WOMEN'S STRESS, WOMEN'S FRIENDSHIPS
Women respond to stress differently than men do. Fortunately, we also have a better way
to fight it: each other.

Friendships between women soothe our tumultuous inner world, fill the emotional gaps in our
marrige, and help us remember who we really are. But they may do even more.

Scientists now suspect that spending time with our girlfriends can actually counteract the
stress most of us experience on a daily basis. A landmark UCLA study suggests that women
respond to stress with a cascade of brain chemicals that cause us to maintain friendships
with other women. The finding has turned upside-down five decades of stress research--
mostly on men.

"Until this study was published, scientists generally believed that when people experience
stress, it triggers hormones that rev the body for fight or flight," says Laura Cousino Klein,
PhD, one of the study's authors. Klein is presently assistant professor of bio-behavioral
health at Pennsylvania State University in State College.

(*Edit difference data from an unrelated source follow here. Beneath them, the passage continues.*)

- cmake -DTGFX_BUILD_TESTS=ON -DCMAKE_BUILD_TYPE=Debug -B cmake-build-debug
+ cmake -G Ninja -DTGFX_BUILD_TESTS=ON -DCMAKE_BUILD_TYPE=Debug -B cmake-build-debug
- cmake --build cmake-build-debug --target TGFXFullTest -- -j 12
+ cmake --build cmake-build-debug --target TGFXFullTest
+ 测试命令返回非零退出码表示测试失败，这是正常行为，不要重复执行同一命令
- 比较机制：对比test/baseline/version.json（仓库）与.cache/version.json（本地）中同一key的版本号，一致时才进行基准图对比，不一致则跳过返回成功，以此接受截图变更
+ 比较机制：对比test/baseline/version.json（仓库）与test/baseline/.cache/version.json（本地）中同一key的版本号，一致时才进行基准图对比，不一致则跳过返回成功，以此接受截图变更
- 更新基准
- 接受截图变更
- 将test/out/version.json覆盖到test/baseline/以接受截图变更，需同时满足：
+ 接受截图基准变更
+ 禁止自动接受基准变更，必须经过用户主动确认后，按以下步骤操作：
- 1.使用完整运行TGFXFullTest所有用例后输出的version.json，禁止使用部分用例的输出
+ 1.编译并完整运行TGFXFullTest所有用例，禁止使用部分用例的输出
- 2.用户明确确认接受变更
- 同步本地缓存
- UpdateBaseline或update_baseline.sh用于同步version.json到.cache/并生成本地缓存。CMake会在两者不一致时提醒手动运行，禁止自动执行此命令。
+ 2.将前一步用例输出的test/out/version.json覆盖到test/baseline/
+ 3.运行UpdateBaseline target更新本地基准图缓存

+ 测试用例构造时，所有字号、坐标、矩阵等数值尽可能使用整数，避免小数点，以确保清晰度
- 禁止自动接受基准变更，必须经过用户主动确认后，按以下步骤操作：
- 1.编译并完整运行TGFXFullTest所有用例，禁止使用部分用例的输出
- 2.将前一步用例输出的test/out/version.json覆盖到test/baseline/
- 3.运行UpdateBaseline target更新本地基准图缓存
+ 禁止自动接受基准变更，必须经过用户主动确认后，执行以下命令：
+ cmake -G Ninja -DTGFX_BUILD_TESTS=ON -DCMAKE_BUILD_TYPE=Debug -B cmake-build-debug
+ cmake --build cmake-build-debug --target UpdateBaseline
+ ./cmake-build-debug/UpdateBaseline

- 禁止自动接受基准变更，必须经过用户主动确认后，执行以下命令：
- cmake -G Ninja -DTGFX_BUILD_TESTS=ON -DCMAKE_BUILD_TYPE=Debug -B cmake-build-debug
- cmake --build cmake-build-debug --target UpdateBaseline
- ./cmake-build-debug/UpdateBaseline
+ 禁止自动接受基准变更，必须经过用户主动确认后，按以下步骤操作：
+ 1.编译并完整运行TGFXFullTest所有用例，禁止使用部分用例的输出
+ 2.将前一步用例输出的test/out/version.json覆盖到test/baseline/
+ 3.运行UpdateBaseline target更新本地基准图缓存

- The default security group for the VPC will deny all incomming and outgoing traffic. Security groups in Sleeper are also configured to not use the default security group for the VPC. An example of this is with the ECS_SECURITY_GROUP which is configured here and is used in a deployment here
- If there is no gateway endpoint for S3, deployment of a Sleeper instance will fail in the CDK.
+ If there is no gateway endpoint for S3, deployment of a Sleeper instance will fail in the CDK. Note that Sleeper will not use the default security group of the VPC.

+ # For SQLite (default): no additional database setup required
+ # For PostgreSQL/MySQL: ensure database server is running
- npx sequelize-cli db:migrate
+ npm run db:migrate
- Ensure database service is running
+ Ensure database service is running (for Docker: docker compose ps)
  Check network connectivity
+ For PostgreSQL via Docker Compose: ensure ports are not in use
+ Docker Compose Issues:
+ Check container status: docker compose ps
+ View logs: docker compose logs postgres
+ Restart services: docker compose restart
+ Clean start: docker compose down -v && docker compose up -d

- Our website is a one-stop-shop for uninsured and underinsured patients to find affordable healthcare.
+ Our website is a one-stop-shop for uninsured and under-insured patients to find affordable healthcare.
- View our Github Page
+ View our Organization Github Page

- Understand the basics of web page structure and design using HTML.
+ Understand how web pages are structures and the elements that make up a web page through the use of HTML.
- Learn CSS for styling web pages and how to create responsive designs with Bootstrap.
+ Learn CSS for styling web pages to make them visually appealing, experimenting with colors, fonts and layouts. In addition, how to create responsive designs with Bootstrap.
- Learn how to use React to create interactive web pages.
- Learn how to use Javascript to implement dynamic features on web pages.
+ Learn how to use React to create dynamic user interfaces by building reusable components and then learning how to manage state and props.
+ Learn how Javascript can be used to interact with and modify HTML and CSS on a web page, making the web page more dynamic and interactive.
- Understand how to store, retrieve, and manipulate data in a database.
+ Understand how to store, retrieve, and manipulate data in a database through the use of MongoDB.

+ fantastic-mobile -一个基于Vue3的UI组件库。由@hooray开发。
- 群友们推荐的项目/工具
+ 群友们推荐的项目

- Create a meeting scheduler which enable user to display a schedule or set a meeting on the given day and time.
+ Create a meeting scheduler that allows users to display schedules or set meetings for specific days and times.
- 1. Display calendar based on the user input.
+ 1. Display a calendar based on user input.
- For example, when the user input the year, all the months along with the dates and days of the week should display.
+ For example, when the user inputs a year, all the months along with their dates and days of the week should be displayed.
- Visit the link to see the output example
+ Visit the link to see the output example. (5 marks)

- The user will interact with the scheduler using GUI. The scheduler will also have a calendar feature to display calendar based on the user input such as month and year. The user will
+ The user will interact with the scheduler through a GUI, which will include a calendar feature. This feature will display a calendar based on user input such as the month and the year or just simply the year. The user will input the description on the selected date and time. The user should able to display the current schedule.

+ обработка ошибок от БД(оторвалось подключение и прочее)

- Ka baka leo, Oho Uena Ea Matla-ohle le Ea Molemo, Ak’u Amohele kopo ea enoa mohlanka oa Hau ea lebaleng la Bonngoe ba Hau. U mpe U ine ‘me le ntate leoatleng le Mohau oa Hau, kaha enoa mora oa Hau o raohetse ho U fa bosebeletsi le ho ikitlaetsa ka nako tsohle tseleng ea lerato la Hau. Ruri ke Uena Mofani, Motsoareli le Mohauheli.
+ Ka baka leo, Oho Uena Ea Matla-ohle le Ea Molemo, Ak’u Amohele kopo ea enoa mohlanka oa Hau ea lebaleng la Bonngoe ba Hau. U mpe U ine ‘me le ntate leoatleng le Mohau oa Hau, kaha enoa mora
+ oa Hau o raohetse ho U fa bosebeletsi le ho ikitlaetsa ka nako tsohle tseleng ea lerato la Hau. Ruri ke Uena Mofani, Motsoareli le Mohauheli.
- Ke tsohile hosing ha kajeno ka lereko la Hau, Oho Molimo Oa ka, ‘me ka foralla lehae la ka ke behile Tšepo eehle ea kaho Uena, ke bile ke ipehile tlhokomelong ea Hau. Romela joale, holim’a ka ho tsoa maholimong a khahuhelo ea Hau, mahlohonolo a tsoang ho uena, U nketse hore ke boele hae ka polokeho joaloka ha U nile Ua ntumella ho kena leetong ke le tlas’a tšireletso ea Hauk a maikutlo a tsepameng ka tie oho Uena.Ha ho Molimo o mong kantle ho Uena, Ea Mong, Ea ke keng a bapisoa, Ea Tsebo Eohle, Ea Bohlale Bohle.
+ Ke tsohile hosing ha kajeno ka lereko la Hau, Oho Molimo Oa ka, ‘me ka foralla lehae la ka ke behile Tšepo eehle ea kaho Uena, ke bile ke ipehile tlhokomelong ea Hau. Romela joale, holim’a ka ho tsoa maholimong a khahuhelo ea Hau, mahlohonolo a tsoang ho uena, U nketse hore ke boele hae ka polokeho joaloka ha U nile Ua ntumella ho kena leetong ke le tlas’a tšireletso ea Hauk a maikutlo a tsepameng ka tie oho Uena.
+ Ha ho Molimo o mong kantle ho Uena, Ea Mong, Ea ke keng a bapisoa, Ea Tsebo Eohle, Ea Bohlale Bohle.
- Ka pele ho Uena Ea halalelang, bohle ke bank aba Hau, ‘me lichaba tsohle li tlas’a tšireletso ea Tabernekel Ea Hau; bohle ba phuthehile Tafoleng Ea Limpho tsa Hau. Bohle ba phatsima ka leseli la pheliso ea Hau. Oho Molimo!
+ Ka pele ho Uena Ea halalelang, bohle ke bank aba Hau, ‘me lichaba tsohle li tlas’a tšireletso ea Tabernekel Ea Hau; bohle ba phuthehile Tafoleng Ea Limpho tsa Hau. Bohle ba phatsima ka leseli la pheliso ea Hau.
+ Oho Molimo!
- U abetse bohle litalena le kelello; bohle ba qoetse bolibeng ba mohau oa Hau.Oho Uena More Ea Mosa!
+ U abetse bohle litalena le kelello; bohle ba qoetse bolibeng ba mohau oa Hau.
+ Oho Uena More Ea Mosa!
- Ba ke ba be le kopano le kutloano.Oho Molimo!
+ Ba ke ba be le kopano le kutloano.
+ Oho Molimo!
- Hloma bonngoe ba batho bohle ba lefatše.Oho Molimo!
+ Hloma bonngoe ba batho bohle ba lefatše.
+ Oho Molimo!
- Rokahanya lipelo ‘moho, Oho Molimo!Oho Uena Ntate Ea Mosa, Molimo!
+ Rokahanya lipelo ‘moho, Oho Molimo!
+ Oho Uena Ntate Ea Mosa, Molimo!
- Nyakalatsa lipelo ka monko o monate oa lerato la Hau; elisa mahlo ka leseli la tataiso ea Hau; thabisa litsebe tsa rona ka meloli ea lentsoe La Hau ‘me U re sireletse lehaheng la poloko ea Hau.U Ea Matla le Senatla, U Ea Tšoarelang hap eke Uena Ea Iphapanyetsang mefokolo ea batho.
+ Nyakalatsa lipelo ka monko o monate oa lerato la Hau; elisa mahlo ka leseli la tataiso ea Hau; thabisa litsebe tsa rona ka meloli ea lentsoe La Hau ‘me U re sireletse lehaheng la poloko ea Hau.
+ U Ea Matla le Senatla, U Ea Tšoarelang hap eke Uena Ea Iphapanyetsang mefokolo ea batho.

"In fact," says Dr.Klein,"women release the hormone oxytocin as part of their stress
response. This buffers the fight or flight response and encourages concern for children
and for gathering with other women." When women engage in this "tending or befriending,"
more oxytonicn is released, which further counters stress and produces calmness.
This calming response does not occur in men, says Dr.Klein, because testosterone seems to
reduce the effects of oxytocin. Estrogen, she adds, seems to enhance it.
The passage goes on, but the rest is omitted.